Problem to solve:
Your job is to return every line of the listing holding the string "week".
-------------------------
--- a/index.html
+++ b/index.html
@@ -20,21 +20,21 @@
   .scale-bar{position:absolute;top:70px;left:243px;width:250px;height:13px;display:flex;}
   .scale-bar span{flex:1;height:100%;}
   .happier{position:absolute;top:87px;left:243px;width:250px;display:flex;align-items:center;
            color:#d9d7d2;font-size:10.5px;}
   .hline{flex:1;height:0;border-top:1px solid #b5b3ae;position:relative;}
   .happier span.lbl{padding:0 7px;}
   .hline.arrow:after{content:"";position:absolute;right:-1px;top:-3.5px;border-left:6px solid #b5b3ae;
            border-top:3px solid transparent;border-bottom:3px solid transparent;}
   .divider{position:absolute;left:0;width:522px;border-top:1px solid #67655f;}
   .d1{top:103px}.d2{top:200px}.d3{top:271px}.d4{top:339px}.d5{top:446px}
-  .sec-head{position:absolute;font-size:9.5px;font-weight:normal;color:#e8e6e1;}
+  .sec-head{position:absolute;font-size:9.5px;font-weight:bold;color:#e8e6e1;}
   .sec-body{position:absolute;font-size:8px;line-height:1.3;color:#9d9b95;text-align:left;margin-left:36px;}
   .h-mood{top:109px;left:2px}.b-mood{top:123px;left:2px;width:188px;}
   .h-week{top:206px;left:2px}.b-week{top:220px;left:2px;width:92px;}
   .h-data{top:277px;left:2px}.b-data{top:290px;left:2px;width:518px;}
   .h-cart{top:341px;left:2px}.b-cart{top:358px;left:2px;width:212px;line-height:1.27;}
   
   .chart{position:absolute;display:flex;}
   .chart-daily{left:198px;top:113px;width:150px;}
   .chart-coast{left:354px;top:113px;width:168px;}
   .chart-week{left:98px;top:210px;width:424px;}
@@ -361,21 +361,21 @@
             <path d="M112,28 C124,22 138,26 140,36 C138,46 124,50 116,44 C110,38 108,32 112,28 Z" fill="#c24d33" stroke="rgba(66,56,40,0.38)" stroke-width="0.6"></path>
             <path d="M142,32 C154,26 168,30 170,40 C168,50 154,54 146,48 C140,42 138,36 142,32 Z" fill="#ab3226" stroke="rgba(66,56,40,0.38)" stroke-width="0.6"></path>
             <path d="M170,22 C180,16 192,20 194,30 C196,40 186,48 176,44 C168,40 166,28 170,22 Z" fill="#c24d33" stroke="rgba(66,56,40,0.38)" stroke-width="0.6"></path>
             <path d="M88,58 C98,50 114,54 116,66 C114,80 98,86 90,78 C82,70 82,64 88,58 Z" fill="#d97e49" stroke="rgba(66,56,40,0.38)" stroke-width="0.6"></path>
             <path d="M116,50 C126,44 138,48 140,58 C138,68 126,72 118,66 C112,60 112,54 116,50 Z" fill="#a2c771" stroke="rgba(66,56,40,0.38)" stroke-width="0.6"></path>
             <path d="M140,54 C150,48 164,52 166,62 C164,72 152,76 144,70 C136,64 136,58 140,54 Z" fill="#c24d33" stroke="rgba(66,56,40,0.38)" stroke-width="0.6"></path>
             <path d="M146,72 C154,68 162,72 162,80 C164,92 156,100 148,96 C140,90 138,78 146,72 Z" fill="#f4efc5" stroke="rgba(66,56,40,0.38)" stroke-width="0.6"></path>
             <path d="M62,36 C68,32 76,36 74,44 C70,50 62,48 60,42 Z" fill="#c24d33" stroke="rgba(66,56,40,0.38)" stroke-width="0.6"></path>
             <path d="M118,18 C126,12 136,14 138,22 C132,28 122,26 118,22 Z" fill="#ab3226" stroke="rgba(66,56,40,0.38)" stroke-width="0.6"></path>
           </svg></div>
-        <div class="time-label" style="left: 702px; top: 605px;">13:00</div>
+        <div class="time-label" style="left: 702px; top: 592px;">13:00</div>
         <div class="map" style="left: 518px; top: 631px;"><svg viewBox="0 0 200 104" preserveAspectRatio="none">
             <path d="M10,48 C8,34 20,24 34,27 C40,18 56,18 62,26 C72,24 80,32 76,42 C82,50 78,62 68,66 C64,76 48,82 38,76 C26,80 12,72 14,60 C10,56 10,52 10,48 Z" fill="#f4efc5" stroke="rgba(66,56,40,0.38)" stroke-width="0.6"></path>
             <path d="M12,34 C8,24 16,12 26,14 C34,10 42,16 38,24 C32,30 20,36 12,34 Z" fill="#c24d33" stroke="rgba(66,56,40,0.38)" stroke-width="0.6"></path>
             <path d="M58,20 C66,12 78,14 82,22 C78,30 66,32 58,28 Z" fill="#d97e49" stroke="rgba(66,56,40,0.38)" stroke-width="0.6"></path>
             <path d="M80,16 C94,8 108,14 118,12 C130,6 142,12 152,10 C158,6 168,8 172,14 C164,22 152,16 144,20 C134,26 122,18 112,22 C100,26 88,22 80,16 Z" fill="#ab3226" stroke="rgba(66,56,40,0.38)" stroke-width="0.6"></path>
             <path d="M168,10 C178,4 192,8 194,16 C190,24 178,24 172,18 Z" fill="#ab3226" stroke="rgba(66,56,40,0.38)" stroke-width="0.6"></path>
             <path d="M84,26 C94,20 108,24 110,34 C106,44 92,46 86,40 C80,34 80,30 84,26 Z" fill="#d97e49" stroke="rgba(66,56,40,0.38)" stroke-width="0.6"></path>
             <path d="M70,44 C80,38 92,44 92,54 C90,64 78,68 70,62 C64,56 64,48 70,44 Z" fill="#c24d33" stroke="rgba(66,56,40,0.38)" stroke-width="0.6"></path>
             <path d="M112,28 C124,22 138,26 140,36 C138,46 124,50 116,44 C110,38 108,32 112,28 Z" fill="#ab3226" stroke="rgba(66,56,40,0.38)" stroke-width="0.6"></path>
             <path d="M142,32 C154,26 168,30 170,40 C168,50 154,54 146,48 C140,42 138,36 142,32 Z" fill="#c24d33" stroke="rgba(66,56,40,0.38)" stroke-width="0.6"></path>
-------------------------
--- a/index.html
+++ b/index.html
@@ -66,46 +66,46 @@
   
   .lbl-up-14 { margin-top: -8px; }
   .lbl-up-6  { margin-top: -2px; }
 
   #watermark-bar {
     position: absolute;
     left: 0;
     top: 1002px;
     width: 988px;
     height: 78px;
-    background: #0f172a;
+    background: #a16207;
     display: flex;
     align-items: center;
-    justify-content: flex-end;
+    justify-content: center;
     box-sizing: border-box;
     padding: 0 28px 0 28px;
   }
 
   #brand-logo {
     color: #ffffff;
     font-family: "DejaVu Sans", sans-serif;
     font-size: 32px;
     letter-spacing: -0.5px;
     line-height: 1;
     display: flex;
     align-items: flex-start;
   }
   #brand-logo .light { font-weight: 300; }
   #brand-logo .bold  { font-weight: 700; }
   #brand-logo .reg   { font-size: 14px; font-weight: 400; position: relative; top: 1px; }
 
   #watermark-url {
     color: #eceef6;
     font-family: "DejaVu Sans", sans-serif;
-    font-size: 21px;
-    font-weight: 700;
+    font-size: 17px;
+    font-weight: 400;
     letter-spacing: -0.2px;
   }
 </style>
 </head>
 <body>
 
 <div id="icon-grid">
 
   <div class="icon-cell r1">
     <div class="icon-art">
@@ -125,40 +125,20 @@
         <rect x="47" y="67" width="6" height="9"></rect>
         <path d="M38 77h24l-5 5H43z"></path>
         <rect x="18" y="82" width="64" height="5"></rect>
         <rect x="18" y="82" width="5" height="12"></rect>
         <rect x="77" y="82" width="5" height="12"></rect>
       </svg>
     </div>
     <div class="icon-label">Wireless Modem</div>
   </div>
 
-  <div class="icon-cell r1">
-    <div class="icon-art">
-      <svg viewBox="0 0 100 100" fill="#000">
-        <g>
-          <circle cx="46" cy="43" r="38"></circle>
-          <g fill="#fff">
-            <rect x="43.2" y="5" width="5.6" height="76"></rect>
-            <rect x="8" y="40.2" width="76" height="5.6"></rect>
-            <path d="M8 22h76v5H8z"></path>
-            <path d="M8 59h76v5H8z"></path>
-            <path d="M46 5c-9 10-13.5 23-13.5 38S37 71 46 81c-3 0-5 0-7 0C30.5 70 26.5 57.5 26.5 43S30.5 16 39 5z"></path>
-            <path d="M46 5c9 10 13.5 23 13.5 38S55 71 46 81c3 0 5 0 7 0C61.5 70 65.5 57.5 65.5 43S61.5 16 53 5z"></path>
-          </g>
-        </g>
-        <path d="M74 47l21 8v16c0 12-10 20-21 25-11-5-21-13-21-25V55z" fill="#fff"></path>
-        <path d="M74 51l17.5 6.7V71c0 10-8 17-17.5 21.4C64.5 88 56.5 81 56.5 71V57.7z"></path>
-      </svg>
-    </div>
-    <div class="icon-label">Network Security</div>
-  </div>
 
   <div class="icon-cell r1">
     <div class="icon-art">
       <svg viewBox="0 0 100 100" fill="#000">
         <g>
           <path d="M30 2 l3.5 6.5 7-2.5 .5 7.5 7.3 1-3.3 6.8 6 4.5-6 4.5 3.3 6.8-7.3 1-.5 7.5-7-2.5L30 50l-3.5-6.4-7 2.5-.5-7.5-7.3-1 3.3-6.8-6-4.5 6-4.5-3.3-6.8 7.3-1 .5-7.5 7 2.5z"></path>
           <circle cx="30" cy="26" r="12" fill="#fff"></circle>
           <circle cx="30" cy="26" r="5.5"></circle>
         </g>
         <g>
-------------------------
Response to the task:
   .h-week{top:206px;left:2px}.b-week{top:220px;left:2px;width:92px;}
   .chart-week{left:98px;top:210px;width:424px;}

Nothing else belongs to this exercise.